When you find the word "that" in a line of the entries, please copy the whole line.

# [EXERCISE INPUT]
******************************
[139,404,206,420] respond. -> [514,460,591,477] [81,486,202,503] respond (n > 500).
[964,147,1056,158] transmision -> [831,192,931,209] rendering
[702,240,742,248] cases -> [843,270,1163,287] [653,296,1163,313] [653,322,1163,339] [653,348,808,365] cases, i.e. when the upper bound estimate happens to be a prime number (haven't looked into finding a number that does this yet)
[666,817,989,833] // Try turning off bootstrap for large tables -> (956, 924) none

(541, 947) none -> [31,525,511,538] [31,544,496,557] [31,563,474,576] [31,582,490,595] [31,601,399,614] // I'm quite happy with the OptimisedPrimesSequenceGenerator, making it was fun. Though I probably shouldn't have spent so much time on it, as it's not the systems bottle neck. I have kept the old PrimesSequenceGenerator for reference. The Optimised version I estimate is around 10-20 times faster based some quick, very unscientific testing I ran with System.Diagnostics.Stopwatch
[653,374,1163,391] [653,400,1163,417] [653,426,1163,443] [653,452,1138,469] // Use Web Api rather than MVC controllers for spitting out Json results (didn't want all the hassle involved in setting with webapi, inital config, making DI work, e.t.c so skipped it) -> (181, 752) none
******************************
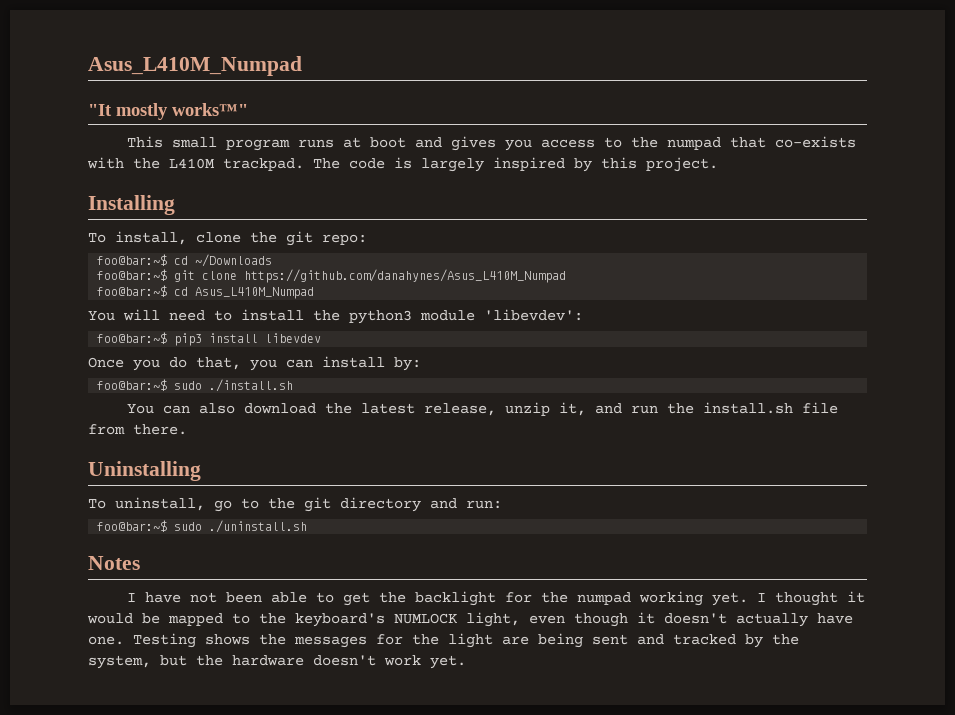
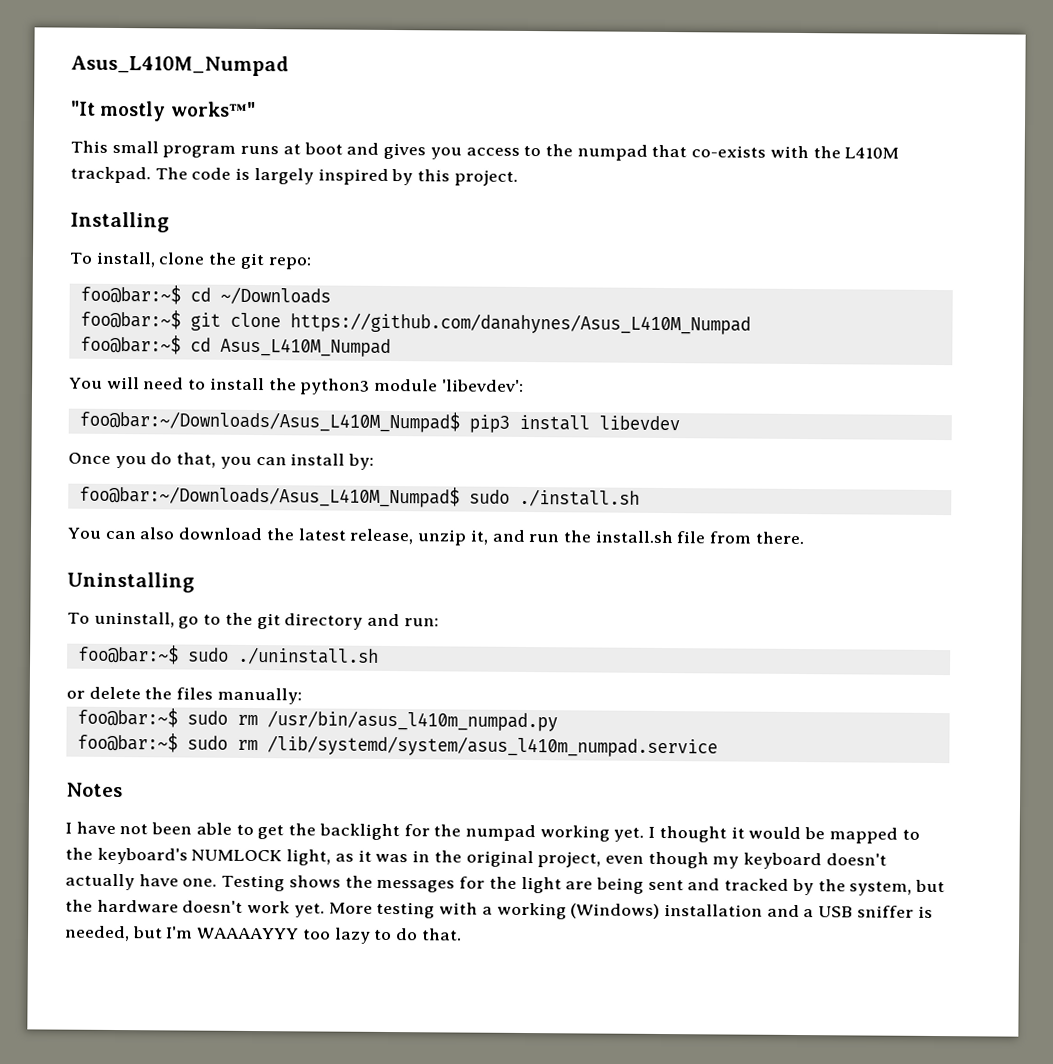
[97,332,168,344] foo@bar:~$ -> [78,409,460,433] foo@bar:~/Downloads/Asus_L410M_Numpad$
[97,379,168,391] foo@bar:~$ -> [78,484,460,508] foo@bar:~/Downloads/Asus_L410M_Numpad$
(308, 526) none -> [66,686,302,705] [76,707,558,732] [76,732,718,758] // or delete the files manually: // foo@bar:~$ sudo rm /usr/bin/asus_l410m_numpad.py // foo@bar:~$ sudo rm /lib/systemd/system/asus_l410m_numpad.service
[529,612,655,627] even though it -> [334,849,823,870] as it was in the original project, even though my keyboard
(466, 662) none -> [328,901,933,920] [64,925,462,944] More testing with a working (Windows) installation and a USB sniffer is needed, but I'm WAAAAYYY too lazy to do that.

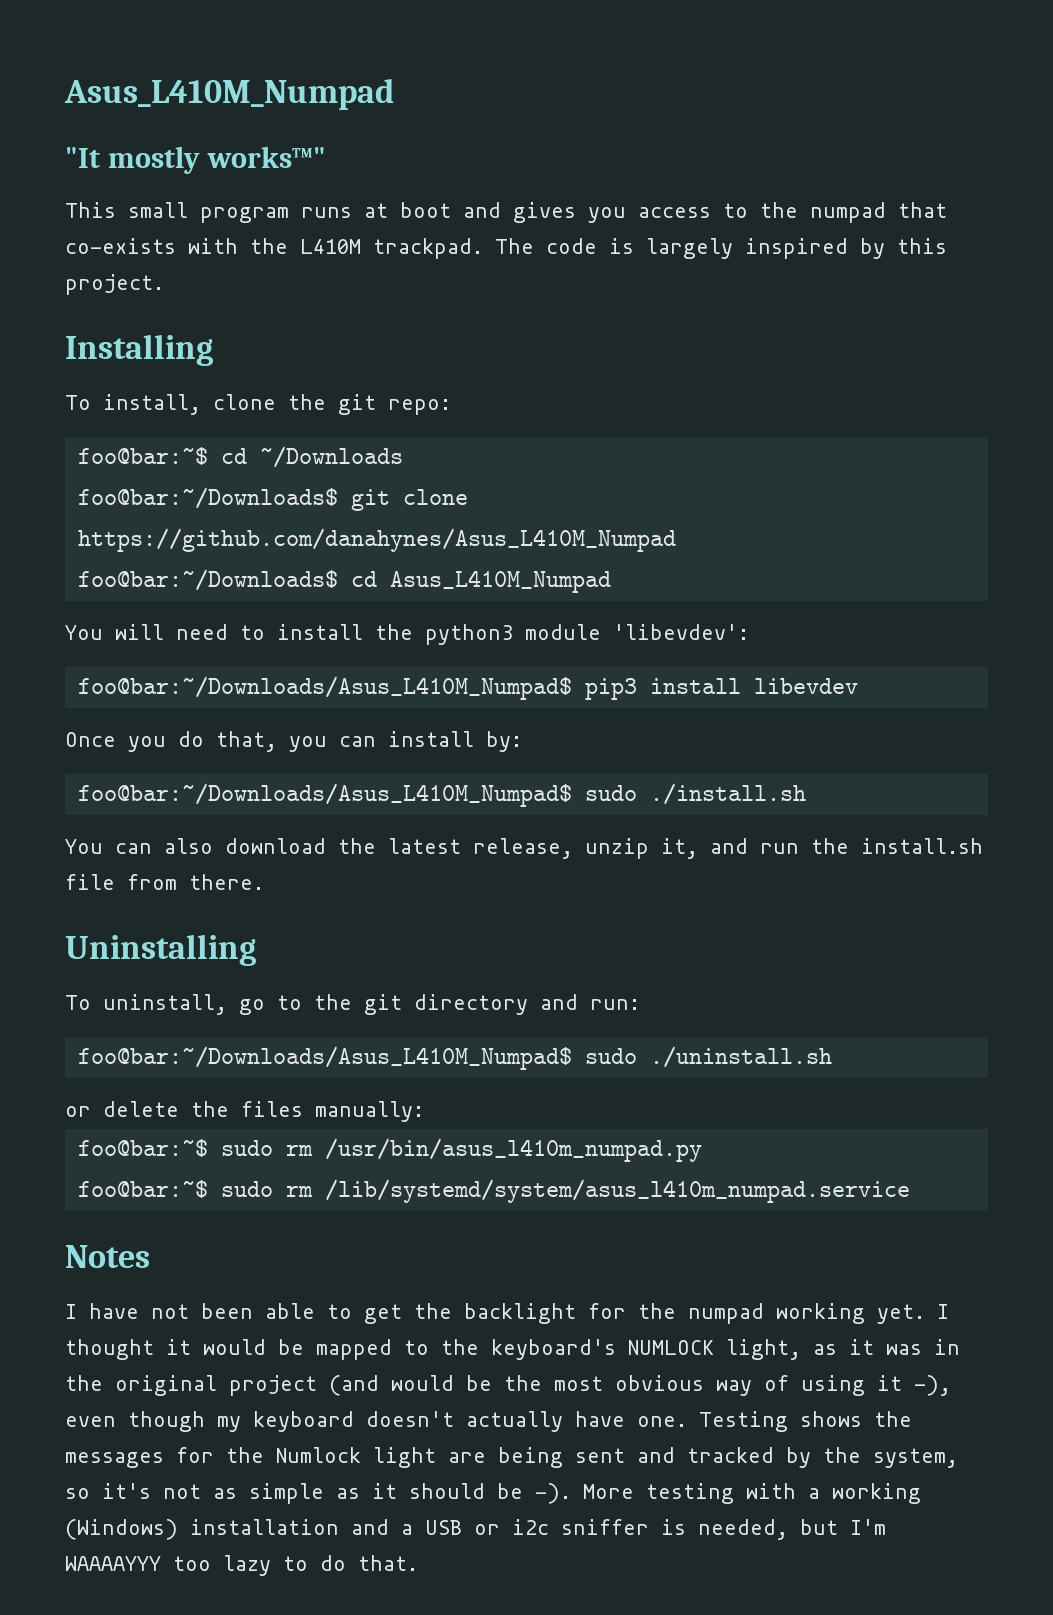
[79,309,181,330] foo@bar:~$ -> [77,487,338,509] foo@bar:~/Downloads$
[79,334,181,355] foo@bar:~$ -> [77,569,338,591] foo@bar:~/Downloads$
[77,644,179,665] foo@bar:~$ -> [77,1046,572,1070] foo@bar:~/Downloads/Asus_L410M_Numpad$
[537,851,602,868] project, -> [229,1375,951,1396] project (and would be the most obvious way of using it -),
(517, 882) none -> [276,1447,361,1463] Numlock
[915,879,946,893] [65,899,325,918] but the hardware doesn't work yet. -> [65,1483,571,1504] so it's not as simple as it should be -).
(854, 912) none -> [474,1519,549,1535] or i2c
******************************
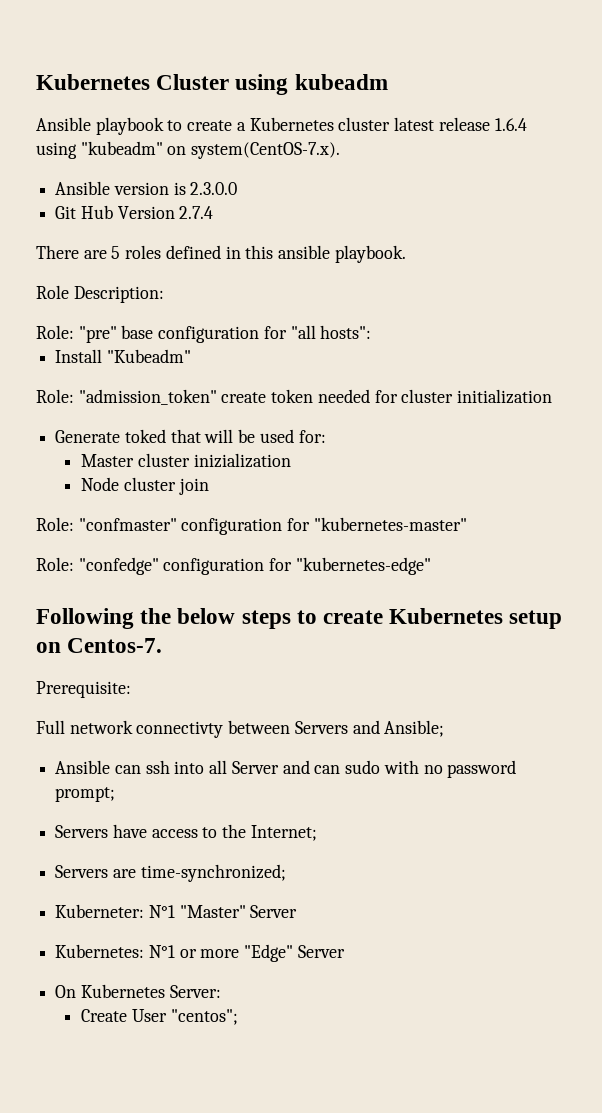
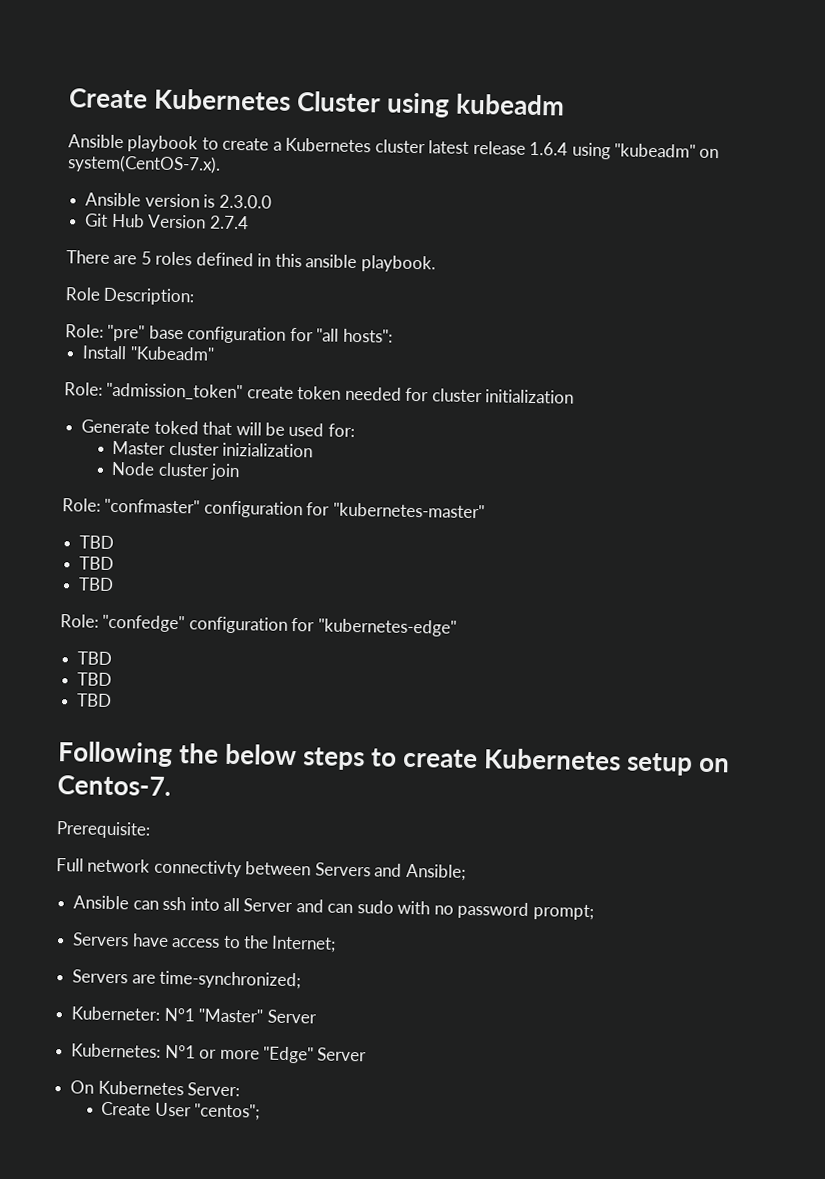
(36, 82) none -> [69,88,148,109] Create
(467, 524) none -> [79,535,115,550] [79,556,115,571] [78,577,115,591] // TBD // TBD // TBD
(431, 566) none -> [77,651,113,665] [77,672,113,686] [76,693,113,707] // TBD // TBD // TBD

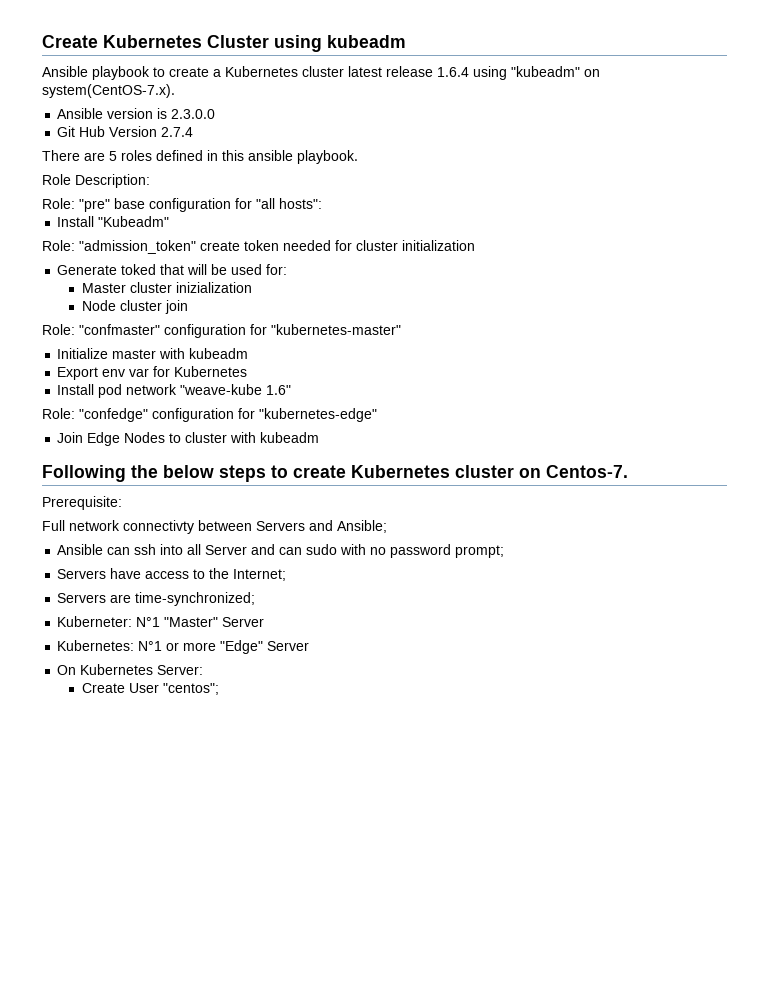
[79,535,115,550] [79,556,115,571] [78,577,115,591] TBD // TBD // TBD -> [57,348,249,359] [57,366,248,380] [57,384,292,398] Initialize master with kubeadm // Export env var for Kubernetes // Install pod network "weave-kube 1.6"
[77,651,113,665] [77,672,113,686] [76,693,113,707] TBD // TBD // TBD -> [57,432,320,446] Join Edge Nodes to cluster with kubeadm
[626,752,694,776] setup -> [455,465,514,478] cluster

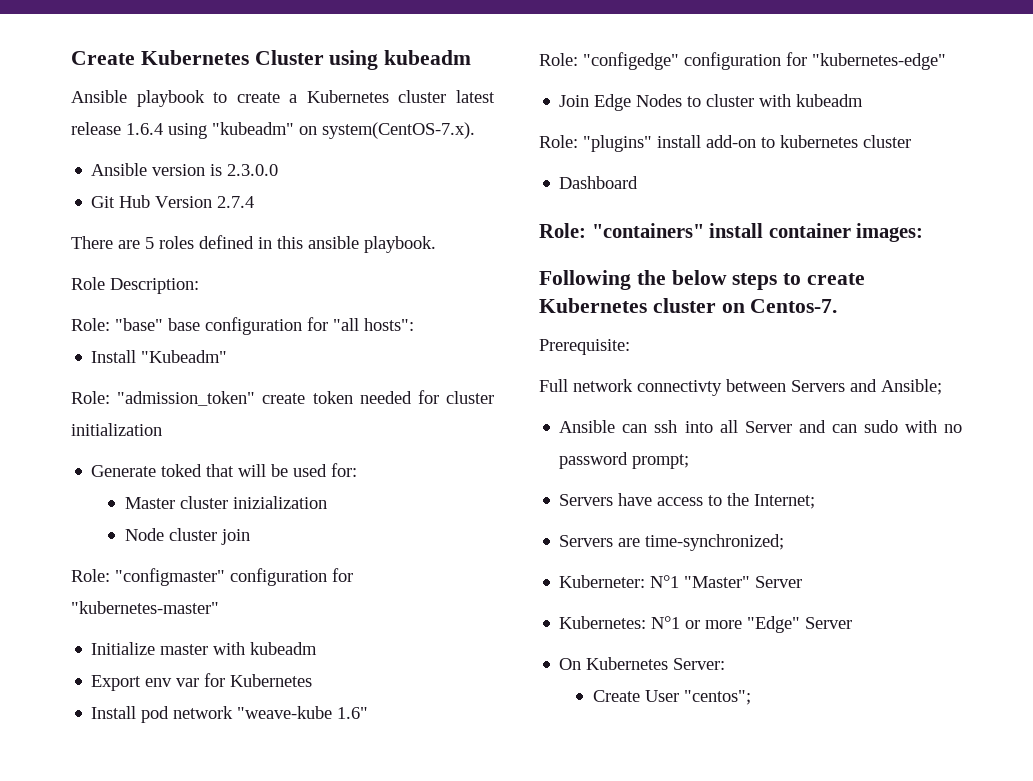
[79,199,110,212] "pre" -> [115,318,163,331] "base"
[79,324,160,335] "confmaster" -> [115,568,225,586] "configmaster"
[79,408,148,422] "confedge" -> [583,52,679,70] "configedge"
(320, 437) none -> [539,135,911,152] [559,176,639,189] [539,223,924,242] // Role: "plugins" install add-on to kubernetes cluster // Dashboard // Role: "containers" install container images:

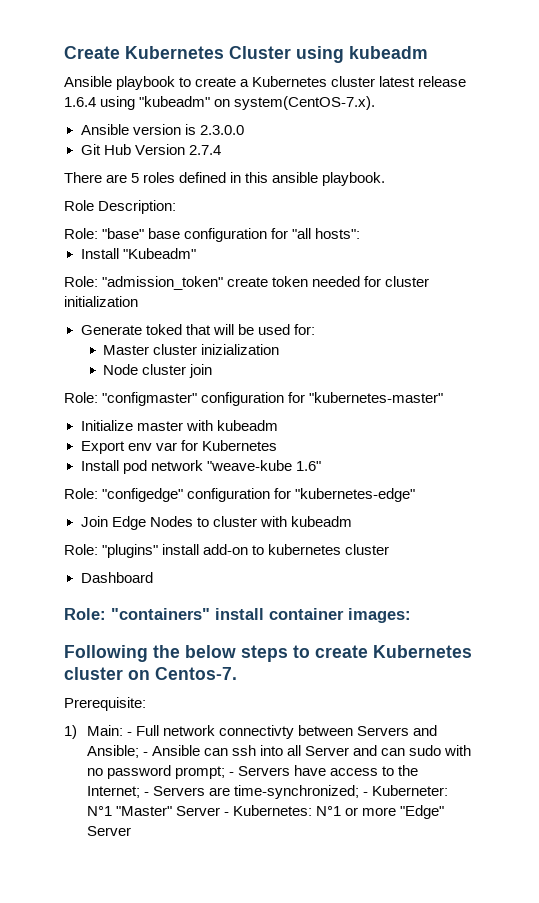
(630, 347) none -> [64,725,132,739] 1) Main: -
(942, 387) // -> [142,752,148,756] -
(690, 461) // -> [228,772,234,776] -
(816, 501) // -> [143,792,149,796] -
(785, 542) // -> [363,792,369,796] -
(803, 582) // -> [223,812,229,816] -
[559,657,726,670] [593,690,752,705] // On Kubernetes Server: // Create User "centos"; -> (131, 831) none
******************************
# [RESULT OF THE TASK]
[702,240,742,248] cases -> [843,270,1163,287] [653,296,1163,313] [653,322,1163,339] [653,348,808,365] cases, i.e. when the upper bound estimate happens to be a prime number (haven't looked into finding a number that does this yet)
(466, 662) none -> [328,901,933,920] [64,925,462,944] More testing with a working (Windows) installation and a USB sniffer is needed, but I'm WAAAAYYY too lazy to do that.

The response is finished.